下面以Queue为例,在父进程中创建两个子进程,一个往Queue写数据,一个往Queue读数据.

from multiprocessing import Process, Queue
import os, time, random

# 写数据
def write(q):
    print(f'Process to write: {os.getpid()}')
    for value in ['A', 'B', 'C']:
        print(f'Put {value} to queue...')
        q.put(value)
        time.sleep(random.random())
        
# 读数据
def read(q):
    print(f'Process to read {os.getpid()}')
    while True:
        value = q.get(True)
        print(f'Get {value} from queue')
        
if __name__=='__main__':
    # 父进程创建Queue,并传入子进程
    q = Queue()
    pw = Process(target=write, args=(q,))
    pr = Process(target=read, args=(q,))
    # 子进程qw启动,写入
    pw.start()
    # 子进程qr启动,读取
    pr.start()
    # 等到pw结束
    pw.join()
    # pr内是死循环,无法等待结束,只能强行终止
    pr.terminate()

父进程和子进程间的通讯必须通过pickle序列化来传递数据.也就是说传入的args必须是可序列化的对象.比如:
基本数据类型(数字, 字符串, 布尔值)
列表,字典,元组等内置容器
类实例(该类需要可实例化)
以下类型则不能被实例化:
函数对象
线程对象
文件句柄
数据库连接
Socket连接
当你在windows系统下使用multiprocess遇到问题,首先检查是否涉及不能序列化的对象.

多线程

threading

一个进程至少有一个线程,线程是操作系统直接支持的执行单元.python的线程是真正的Posix Thread,不是模拟出来的线程.

python的标准库有两个模块: _thread和threading.

threading是_thread的高级封装,一般我们只要使用threading就行.

任何进程都会默认启动一个线程,称为主线程,主线程又可以启动新的线程.

import time, threading
def loop():
    thread_name = threading.current_thread().name # current_thread()返回当前线程得实例,主线程名字就叫MainThread
    print(f'thread {thread_name} is running...')
    n = 0
    while n < 5:
        n = n + 1
        print(f'thread {thread_name} >>> {n}')
        time.sleep(1)
    print(f'thread {thread_name} ended')
    
print(f'thread {threading.current_thread().name} is running')
t = threading.Thread(target=loop, name='LoopThread') # 创建子线程,执行loop函数,命名LoopThread,不命名的话默认是Thread-1,Thread-2,...
t.start()
t.join()
print(f'thread {threading.current_thread().name} ended.')

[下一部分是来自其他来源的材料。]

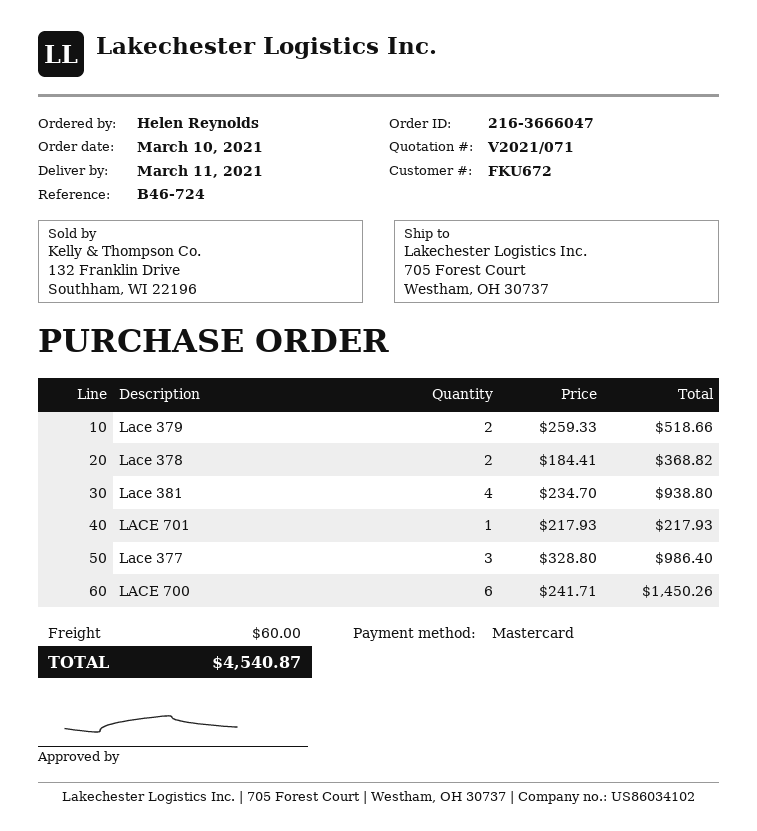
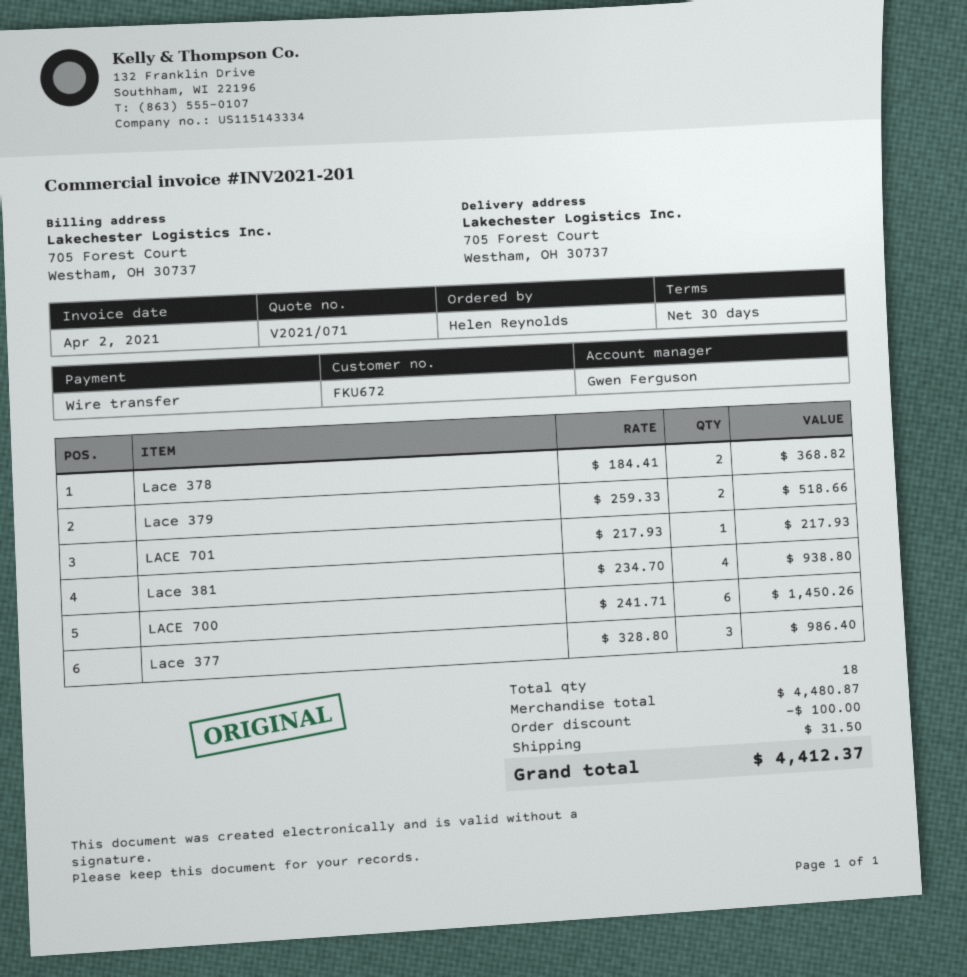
payment method: Mastercard -> bank transfer
discount: none -> 100.00
shipping: 60.00 -> 31.50
total: 4540.87 -> 4412.37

thread MainThread is running...
thread LoopThread is running...
thread LoopThread >>> 1
thread LoopThread >>> 2
thread LoopThread >>> 3
thread LoopThread >>> 4
thread LoopThread >>> 5
thread LoopThread ended.
thread MainThread ended.

Lock

多进程中,同一个变量各自有一份拷贝存在于每个进程中,互不影响
多线程中,所有变量都是共享的,所以任何一个变量都可以被任何一个线程修改

下面是一个多线程同时操作导致变量数据混乱的例子

# multithread
import time, threading

# 假定这是你的银行存款
balance = 0

def change_it(n):
    # 先存后取,结果应该为0
    global balance # 定义一个共享变量balance
    balance = balance + n
    balance = balance - n
    
def run_thread(n):
    for i in range(10000000):
        change_it(n)
        
t1 = threading.Thread(target=run_thread, args=(5,))
t2 = threading.Thread(target=run_thread, args=(8,))
t1.start()
t2.start()
t1.join()
t2.join()
print(balance) # 理论上,因为先存后取,所以不管循环多少次,balance都应该为0

但是,由于线程的调度是由操作系统决定的,当t1,t2交替执行,balance就有出错的可能

因为,高级语言的一条语句,在CPU执行时,实际上是若干条语句.比如:

1	`balance = balance + n`

在实际执行时,会分两步

1 2	`x = balance + n # 存入临时变量x balance = x # 把临时变量的值赋给balance`

t1,t2交替执行,临时变量x在两个线程中单独存在,可能会出现这样的结果

# 初始值 balance = 0

t1: x1 = balance + 5  # x1 = 0 + 5 = 5

t2: x2 = balance + 8  # x2 = 0 + 8 = 8
t2: balance = x2      # balance = 8

t1: balance = x1      # balance = 5
t1: x1 = balance - 5  # x1 = 5 - 5 = 0
t1: balance = x1      # balance = 0

t2: x2 = balance - 8  # x2 = 0 - 8 = -8
t2: balance = x2      # balance = -8

# 结果 balance = -8

究其原因,是因为修改balance需要多条语句,而执行这几条语句时,线程可能中断,从而导致把同一个对象的内容改乱.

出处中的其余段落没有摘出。